# Paccheri or Rigatoni with Saffron Chicken



## Margi Cintrano (May 30, 2012)

PACCHERI PASTA WITH SAFFRON CHICKEN 

Fashionable ingredients may come and go, however, Italian Pasta is here forever. This tasty trattoria recipe had been given to my daughters by Restaurateurs Isaac Becker and Nancy Saint Pierre at Bar La Grassa in Minneapolis, Minnesota ( translation of La Grassa is Fat ), while we were visiting a dear designer friend of the family in St. Paul, Minnesota back in 2010. Here is the recipe. 

For 4 to 6 servings. 

 3 pounds of chicken thighs or breasts 

2 tblsps Evoo ( extra virgin olive oil )

2 cups chopped shallots or leeks or spring onions 

6 Garlic cloves peeled and crushed

2 cups Dry Italian White Wine

1 tablespoon of saffron threads ( soak in 115 degree farenheit water for 10 to 15 minutes )

2 cups of homemade chicken stock

500 grams or 1 pound of Paccheri, which are a shorter large rigatoni short pasta 

1 cup of heavy whipping cream

2 tblsps. fresh lemon juice

2/3 cup of fresh chopped finely basil 

1. sprinkle chicken with salt and freshly ground blk pepper.
2. heat evoo in skillet over medium high heat and add chicken skin side down, and cook until golden about 7 minutes per side.
3. transfer chicken to platter 
4. add onion of choice to drippings in skillet and sauté until softened, 7 mins. and then, add the garlic and sauté until tender.
5. Add the dry white wine, and the saffron liquid with the threads to the skillet and Boil liquid until thickened and reduced by less than half about 8 mins.
6. add 2 cups stock, and return the chicken pieces to skillet
7. reduce heat to simmer low and cover the skillet
8. simmer and cook for 1/2 hour until chicken tender
9. turn over chicken pieces and recover and cook another 1/2 hour ( 1 hour total )
10. reserve the juices in the skillet 
11. remove chicken, and discard the skin and the bones
12. shred chicken into hefty strips
13. cook paccheri until tender yet firm to bite in boiling salted water
14. spoon off fat / grease and discard. 
15. add the cream to the juices in the skillet
16. boil until sauce is reduced to 2 1/4 cups
17. stir in 2 tblsps of fresh lemon juice and and add the chicken pieces 
18. simmer for 10 minutes and combine flavors
19. stir over medium low heat, and add more stock and salt, and freshly ground blk. pep. Simmer another 5 minutes and add this chicken mixture to the Paccheri.
20. toss and sprinkle the fresh basil.
21. serve with crusty hot oven bread and White Italian wine that you cooked with or Prosecco.

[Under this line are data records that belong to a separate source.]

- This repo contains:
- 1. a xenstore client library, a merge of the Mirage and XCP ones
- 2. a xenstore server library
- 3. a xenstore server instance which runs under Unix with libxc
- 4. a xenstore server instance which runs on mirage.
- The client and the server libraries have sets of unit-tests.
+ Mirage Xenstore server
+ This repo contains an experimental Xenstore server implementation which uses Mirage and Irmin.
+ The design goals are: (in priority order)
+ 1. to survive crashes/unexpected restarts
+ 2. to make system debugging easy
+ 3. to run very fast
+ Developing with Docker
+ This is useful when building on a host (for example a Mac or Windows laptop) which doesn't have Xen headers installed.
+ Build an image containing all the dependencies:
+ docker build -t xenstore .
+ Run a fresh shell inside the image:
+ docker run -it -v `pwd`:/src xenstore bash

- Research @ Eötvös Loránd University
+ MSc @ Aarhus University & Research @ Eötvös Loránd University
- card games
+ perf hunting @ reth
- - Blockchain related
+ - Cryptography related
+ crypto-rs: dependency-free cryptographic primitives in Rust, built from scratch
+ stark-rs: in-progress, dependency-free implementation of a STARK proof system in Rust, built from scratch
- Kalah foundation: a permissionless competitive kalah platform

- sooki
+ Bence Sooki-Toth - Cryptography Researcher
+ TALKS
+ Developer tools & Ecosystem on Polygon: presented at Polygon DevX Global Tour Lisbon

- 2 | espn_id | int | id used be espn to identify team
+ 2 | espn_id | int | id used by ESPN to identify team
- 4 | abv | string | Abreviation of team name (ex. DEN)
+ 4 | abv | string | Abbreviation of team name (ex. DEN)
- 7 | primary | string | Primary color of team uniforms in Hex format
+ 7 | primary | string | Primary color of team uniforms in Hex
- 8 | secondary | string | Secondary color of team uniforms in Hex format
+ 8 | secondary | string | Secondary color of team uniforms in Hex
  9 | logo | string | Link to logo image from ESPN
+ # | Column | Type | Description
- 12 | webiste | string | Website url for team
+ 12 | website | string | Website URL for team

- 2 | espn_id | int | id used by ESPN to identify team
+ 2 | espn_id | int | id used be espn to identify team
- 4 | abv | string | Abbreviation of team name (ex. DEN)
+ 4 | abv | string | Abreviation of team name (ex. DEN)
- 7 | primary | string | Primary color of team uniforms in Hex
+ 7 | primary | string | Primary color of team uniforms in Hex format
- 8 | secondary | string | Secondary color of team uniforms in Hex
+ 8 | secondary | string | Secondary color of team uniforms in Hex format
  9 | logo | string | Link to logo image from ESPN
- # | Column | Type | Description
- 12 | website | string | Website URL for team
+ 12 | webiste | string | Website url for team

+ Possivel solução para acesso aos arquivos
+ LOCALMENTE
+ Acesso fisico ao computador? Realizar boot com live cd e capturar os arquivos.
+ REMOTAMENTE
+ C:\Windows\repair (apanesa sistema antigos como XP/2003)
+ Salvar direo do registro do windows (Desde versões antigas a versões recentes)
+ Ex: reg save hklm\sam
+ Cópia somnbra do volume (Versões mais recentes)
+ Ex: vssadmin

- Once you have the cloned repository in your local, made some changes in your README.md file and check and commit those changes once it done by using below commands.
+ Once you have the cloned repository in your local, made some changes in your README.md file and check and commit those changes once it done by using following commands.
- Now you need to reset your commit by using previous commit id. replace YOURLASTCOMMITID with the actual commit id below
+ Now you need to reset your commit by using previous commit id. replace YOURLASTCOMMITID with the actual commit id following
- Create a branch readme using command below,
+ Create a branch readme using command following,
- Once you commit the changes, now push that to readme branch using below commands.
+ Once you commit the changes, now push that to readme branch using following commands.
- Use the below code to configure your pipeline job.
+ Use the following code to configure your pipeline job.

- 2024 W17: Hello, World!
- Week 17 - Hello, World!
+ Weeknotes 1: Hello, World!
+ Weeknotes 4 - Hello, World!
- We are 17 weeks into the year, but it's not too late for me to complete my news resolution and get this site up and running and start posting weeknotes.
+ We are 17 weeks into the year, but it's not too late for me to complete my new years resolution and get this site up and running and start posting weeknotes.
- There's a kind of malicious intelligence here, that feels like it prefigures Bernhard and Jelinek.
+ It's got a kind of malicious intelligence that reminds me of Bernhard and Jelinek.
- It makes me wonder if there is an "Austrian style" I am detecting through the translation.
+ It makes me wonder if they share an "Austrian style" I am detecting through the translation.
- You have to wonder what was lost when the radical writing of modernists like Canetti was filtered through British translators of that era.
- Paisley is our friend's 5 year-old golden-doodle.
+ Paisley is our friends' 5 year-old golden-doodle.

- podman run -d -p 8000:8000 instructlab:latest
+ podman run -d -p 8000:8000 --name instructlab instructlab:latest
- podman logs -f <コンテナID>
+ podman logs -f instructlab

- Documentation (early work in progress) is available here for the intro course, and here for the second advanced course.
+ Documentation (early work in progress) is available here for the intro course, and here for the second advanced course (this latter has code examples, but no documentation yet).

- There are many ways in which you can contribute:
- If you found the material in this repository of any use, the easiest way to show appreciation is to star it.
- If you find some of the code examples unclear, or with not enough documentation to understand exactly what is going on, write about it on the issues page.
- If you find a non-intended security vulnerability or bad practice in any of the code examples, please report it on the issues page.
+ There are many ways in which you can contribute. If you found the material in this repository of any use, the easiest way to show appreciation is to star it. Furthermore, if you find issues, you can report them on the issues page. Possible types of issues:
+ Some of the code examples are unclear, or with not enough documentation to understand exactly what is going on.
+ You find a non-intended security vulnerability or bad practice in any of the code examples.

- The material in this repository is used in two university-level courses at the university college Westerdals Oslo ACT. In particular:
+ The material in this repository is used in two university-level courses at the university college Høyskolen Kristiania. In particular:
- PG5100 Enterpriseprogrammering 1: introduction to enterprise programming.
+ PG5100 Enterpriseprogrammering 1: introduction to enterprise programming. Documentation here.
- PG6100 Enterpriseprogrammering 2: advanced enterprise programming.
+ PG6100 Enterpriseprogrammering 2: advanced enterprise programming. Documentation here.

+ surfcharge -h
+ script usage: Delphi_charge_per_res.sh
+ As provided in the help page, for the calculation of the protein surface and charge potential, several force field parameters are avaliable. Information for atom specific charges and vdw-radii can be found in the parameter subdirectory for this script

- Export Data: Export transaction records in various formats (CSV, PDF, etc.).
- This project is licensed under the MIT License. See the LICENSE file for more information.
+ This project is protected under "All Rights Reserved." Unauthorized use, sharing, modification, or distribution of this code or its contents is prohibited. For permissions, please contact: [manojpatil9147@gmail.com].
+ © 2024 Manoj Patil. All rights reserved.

*** Reggiano Parmesano or Pecorino Sardo: optional to grate on top of the dish. There is no sub for white wine; if you do not wish the ingredient, leave it out or use Non Alchoholic Wine. 

 I have also made Paccheri with Large Prawns, Cherry Tomatoes and Spinach ... 


Best regards, Enjoy. 
Ciao. 
Margaux Cintrano.


----------



## leasingthisspace (May 30, 2012)

This sounds so good right now. I'm going to do this tomorrow night for MIL who's coming into town.


----------



## Margi Cintrano (May 30, 2012)

Leasing This Space,

Buongiorno, 

Grazie ... Thanks for compliment in a wise post selection. This is quite tasty. We actually shared this dish at Bar La Grassa, in Minneapolis at their Pasta Bar in the summer of 2010 ... My daughters had asked for the recipe ... It is on the Home Repertoire of lunches at weekend ... 

I also employ a lovely shrimp version ... This particular shape Rigatoni, is truly wonderful to work with too. 

Thanks for your feedback, Ciao. 
Margaux Cintrano.


----------